■ **PROVIDED INFORMATION**:
::::::::
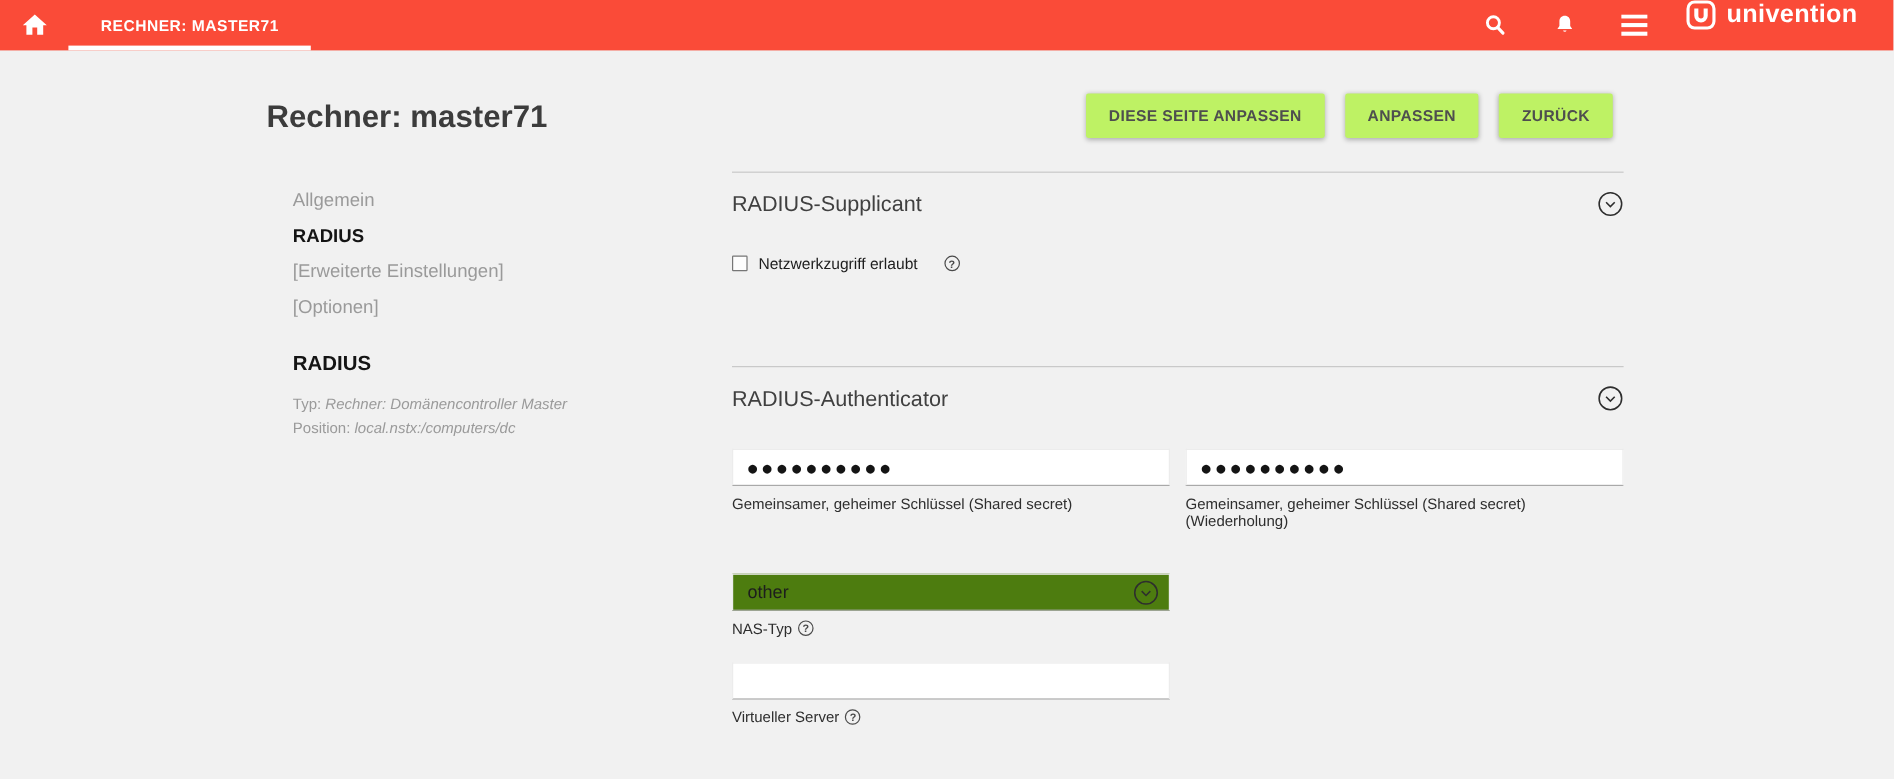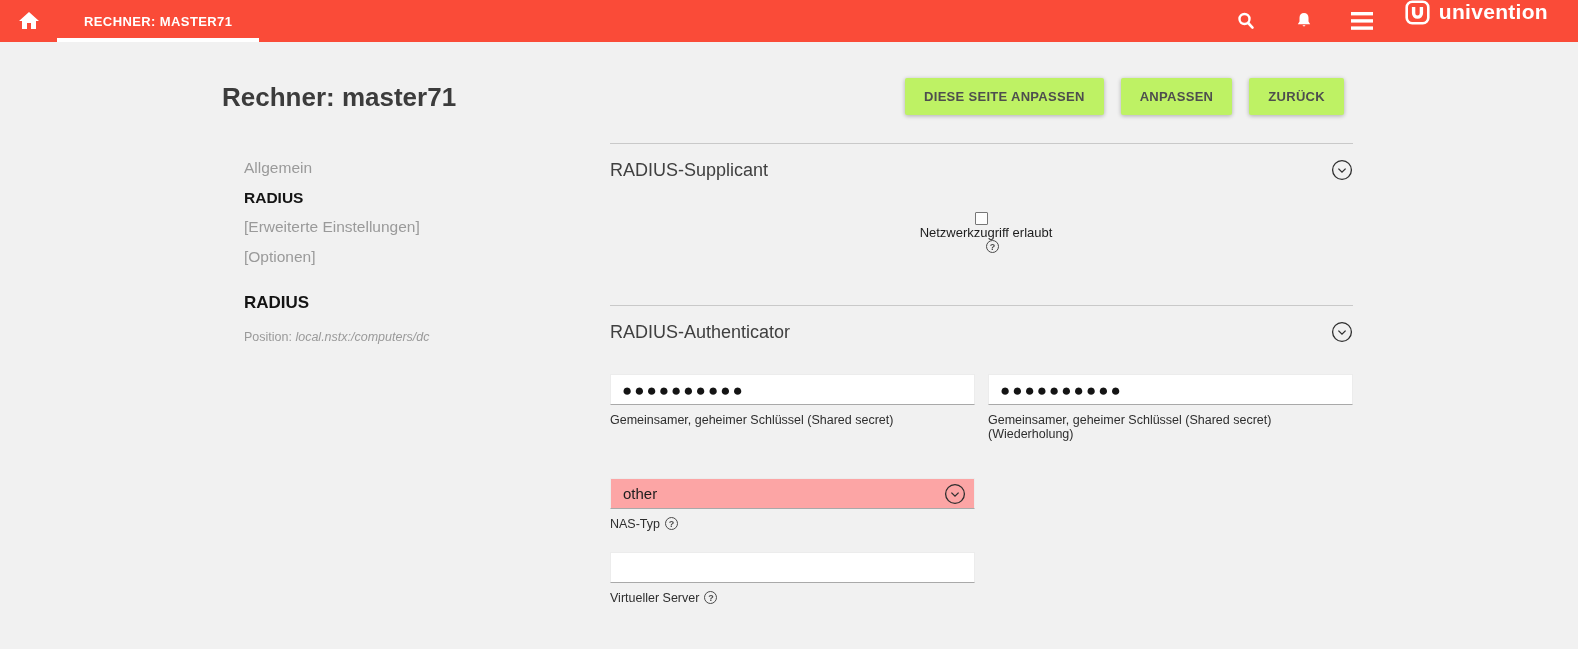--- a/index.html
+++ b/index.html
@@ -35,38 +35,38 @@
   .meta i { font-style:italic; }
 
   
   .main { position:absolute; left:610px; top:143px; width:743px; }
   .section { border-top:1px solid #c9c9c9; }
   .section-supplicant { height:162px; }
   .sec-head { display:flex; align-items:center; justify-content:space-between; padding-top:15px; }
   .sec-title { font-size:18px; font-weight:400; color:#404040; }
   .chev-btn { background:none; border:none; padding:0; cursor:pointer; line-height:0; }
 
-  .supp-row { margin-top:31px; display:flex; align-items:center;flex-direction:column; }
+  .supp-row { margin-top:31px; display:flex; align-items:center; }
   .checkbox { width:13px; height:13px; border:1.5px solid #767676; border-radius:1px;
               background:#fdfdfd; cursor:pointer; flex:0 0 auto; }
   .supp-label { margin-left:9px; font-size:13px; color:#1d1d1d; }
   .help { display:inline-flex; align-items:center; justify-content:center; width:13px; height:13px;
           border:1px solid #4a4a4a; border-radius:50%; font-size:9px; font-weight:700;
           color:#4a4a4a; flex:0 0 auto; }
   .supp-row .help { margin-left:22px; }
 
   .fields-row { margin-top:31px; display:flex; gap:13px; }
   .field-wrap { width:365px; }
   .text-input { width:365px; height:31px; background:#fff; border:1px solid #ececec;
                 border-bottom:1px solid #a9a9a9; padding:0 11px; font-family:inherit;
                 font-size:15px; color:#141414; }
   .pw-input { font-size:17px; letter-spacing:2px; font-weight:700; padding-top:2px; }
   .field-label { margin-top:8px; font-size:12.5px; color:#2e2e2e; display:flex; align-items:flex-start; gap:5px; }
 
-  .select-box { margin-top:37px; width:365px; height:31px; background:#fca5a5; border:1px solid #ececec;
+  .select-box { margin-top:37px; width:365px; height:31px; background:#4d7c0f; border:1px solid #ececec;
                 border-bottom:1px solid #a9a9a9; display:flex; align-items:center;
                 justify-content:space-between; padding:0 8px 0 12px; cursor:pointer; }
   .select-value { font-size:15px; color:#1d1d1d; }
   .vserver-input { margin-top:21px; display:block; }
 </style>
 </head>
 <body>
 
 <div class="screen">
 
@@ -115,20 +115,24 @@
 
   <div class="sidebar">
     <div class="nav">
       <div class="nav-item">Allgemein</div>
       <div class="nav-item active">RADIUS</div>
       <div class="nav-item">[Erweiterte Einstellungen]</div>
       <div class="nav-item">[Optionen]</div>
     </div>
     <div class="side-heading">RADIUS</div>
     <div class="meta">
+      <div>
+        <span>Typ:</span>
+        <i>Rechner: Domänencontroller Master</i>
+      </div>
       <div>
         <span>Position:</span>
         <i>local.nstx:/computers/dc</i>
       </div>
     </div>
   </div>
 
   <div class="main">
 
     <div class="section section-supplicant">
::::::::
■ **WHAT YOU HAVE TO DO**:
Nothing but the pictures should be left out when the listing is repeated exactly.

■ **RESULT FOR THIS EXERCISE**:
--- a/index.html
+++ b/index.html
@@ -35,38 +35,38 @@
   .meta i { font-style:italic; }
 
   
   .main { position:absolute; left:610px; top:143px; width:743px; }
   .section { border-top:1px solid #c9c9c9; }
   .section-supplicant { height:162px; }
   .sec-head { display:flex; align-items:center; justify-content:space-between; padding-top:15px; }
   .sec-title { font-size:18px; font-weight:400; color:#404040; }
   .chev-btn { background:none; border:none; padding:0; cursor:pointer; line-height:0; }
 
-  .supp-row { margin-top:31px; display:flex; align-items:center;flex-direction:column; }
+  .supp-row { margin-top:31px; display:flex; align-items:center; }
   .checkbox { width:13px; height:13px; border:1.5px solid #767676; border-radius:1px;
               background:#fdfdfd; cursor:pointer; flex:0 0 auto; }
   .supp-label { margin-left:9px; font-size:13px; color:#1d1d1d; }
   .help { display:inline-flex; align-items:center; justify-content:center; width:13px; height:13px;
           border:1px solid #4a4a4a; border-radius:50%; font-size:9px; font-weight:700;
           color:#4a4a4a; flex:0 0 auto; }
   .supp-row .help { margin-left:22px; }
 
   .fields-row { margin-top:31px; display:flex; gap:13px; }
   .field-wrap { width:365px; }
   .text-input { width:365px; height:31px; background:#fff; border:1px solid #ececec;
                 border-bottom:1px solid #a9a9a9; padding:0 11px; font-family:inherit;
                 font-size:15px; color:#141414; }
   .pw-input { font-size:17px; letter-spacing:2px; font-weight:700; padding-top:2px; }
   .field-label { margin-top:8px; font-size:12.5px; color:#2e2e2e; display:flex; align-items:flex-start; gap:5px; }
 
-  .select-box { margin-top:37px; width:365px; height:31px; background:#fca5a5; border:1px solid #ececec;
+  .select-box { margin-top:37px; width:365px; height:31px; background:#4d7c0f; border:1px solid #ececec;
                 border-bottom:1px solid #a9a9a9; display:flex; align-items:center;
                 justify-content:space-between; padding:0 8px 0 12px; cursor:pointer; }
   .select-value { font-size:15px; color:#1d1d1d; }
   .vserver-input { margin-top:21px; display:block; }
 </style>
 </head>
 <body>
 
 <div class="screen">
 
@@ -115,20 +115,24 @@
 
   <div class="sidebar">
     <div class="nav">
       <div class="nav-item">Allgemein</div>
       <div class="nav-item active">RADIUS</div>
       <div class="nav-item">[Erweiterte Einstellungen]</div>
       <div class="nav-item">[Optionen]</div>
     </div>
     <div class="side-heading">RADIUS</div>
     <div class="meta">
+      <div>
+        <span>Typ:</span>
+        <i>Rechner: Domänencontroller Master</i>
+      </div>
       <div>
         <span>Position:</span>
         <i>local.nstx:/computers/dc</i>
       </div>
     </div>
   </div>
 
   <div class="main">
 
     <div class="section section-supplicant">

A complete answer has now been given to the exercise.